• _What is needed_
Your answer should hold only the lines from the one with "-21,7 +21,7 @@" through the end of the records, repeated exactly and minus any pictures.
====== Provided data
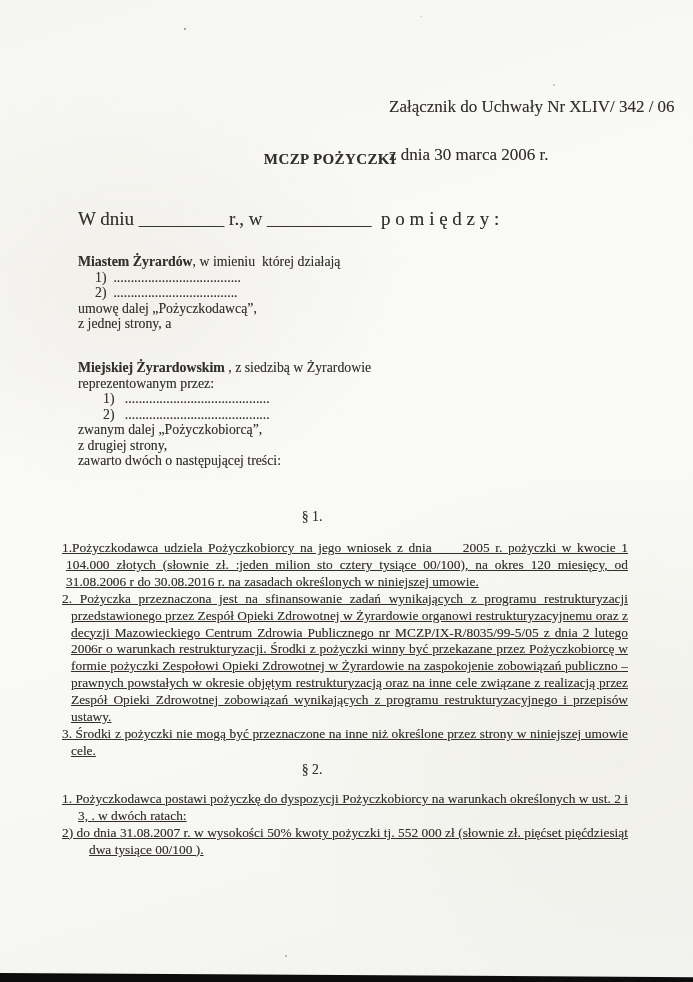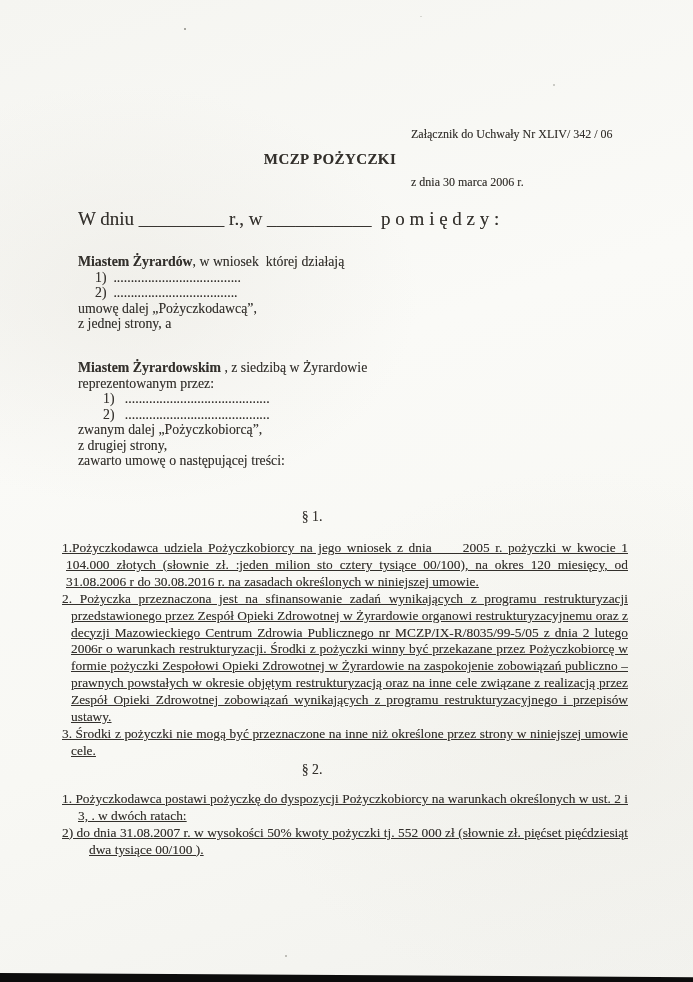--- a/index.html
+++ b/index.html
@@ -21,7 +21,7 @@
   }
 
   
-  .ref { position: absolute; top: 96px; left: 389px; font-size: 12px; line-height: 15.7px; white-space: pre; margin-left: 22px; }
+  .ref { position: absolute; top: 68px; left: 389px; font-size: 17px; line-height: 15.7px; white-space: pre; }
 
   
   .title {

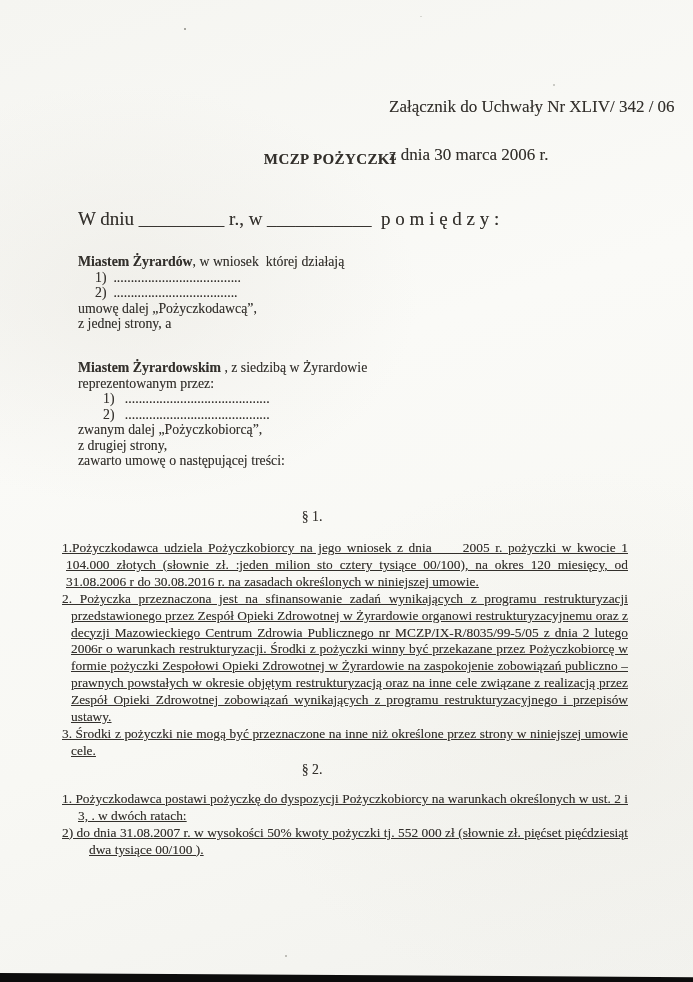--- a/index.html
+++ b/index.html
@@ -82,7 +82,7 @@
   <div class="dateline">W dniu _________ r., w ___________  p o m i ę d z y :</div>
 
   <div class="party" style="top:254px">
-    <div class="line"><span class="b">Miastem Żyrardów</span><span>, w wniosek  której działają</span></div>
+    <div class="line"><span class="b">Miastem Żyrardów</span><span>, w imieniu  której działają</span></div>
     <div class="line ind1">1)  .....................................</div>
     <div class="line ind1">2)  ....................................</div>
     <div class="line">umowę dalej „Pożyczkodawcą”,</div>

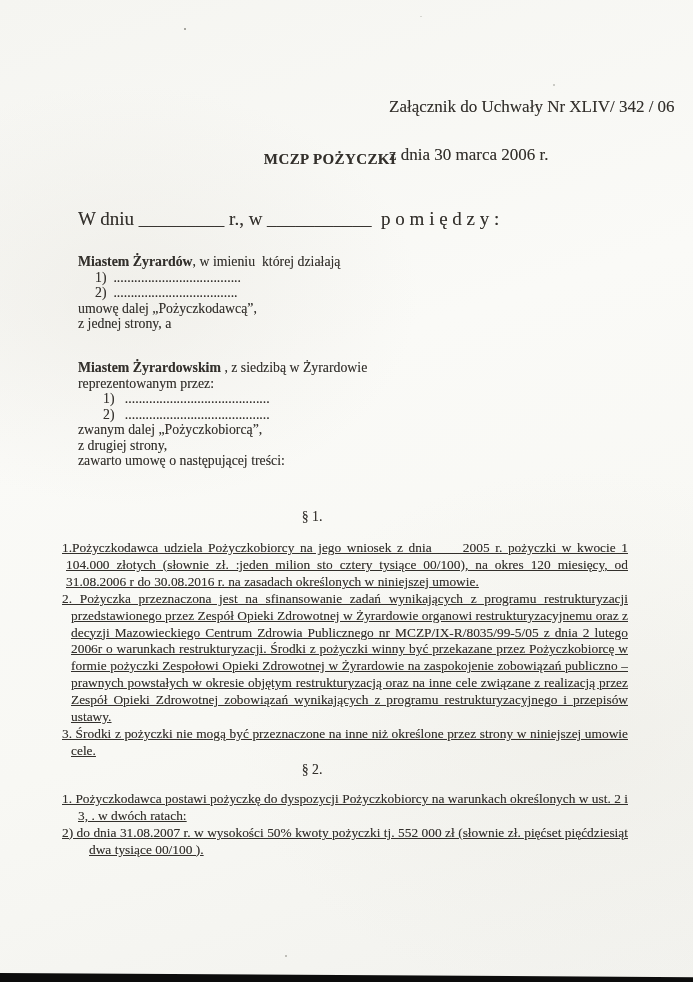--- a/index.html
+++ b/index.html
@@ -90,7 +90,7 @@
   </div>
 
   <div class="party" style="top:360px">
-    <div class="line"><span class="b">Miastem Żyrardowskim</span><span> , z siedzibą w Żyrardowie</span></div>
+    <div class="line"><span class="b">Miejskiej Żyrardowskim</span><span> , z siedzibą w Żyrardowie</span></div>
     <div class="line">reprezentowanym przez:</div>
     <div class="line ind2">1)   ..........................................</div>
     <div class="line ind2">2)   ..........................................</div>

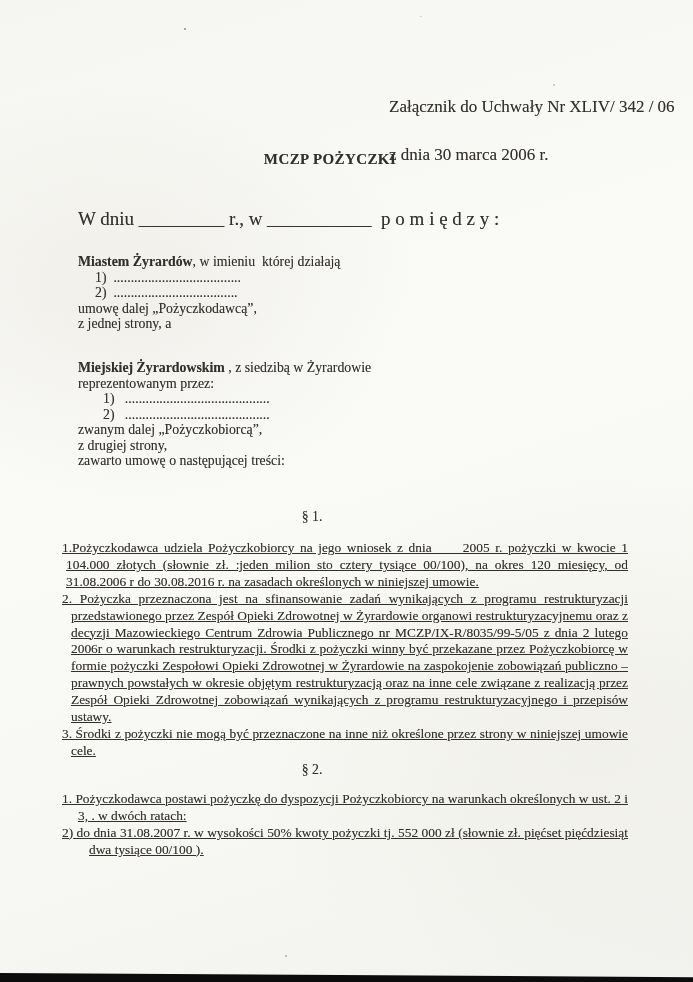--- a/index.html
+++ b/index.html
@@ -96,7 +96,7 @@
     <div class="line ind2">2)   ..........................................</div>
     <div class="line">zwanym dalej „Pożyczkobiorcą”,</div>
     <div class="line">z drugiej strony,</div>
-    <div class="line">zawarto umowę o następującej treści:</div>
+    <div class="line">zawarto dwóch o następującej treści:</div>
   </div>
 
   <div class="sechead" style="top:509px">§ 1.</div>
============
• _Finished exercise_
@@ -21,7 +21,7 @@
   }
 
   
-  .ref { position: absolute; top: 96px; left: 389px; font-size: 12px; line-height: 15.7px; white-space: pre; margin-left: 22px; }
+  .ref { position: absolute; top: 68px; left: 389px; font-size: 17px; line-height: 15.7px; white-space: pre; }
 
   
   .title {

--- a/index.html
+++ b/index.html
@@ -82,7 +82,7 @@
   <div class="dateline">W dniu _________ r., w ___________  p o m i ę d z y :</div>
 
   <div class="party" style="top:254px">
-    <div class="line"><span class="b">Miastem Żyrardów</span><span>, w wniosek  której działają</span></div>
+    <div class="line"><span class="b">Miastem Żyrardów</span><span>, w imieniu  której działają</span></div>
     <div class="line ind1">1)  .....................................</div>
     <div class="line ind1">2)  ....................................</div>
     <div class="line">umowę dalej „Pożyczkodawcą”,</div>

--- a/index.html
+++ b/index.html
@@ -90,7 +90,7 @@
   </div>
 
   <div class="party" style="top:360px">
-    <div class="line"><span class="b">Miastem Żyrardowskim</span><span> , z siedzibą w Żyrardowie</span></div>
+    <div class="line"><span class="b">Miejskiej Żyrardowskim</span><span> , z siedzibą w Żyrardowie</span></div>
     <div class="line">reprezentowanym przez:</div>
     <div class="line ind2">1)   ..........................................</div>
     <div class="line ind2">2)   ..........................................</div>

--- a/index.html
+++ b/index.html
@@ -96,7 +96,7 @@
     <div class="line ind2">2)   ..........................................</div>
     <div class="line">zwanym dalej „Pożyczkobiorcą”,</div>
     <div class="line">z drugiej strony,</div>
-    <div class="line">zawarto umowę o następującej treści:</div>
+    <div class="line">zawarto dwóch o następującej treści:</div>
   </div>
 
   <div class="sechead" style="top:509px">§ 1.</div>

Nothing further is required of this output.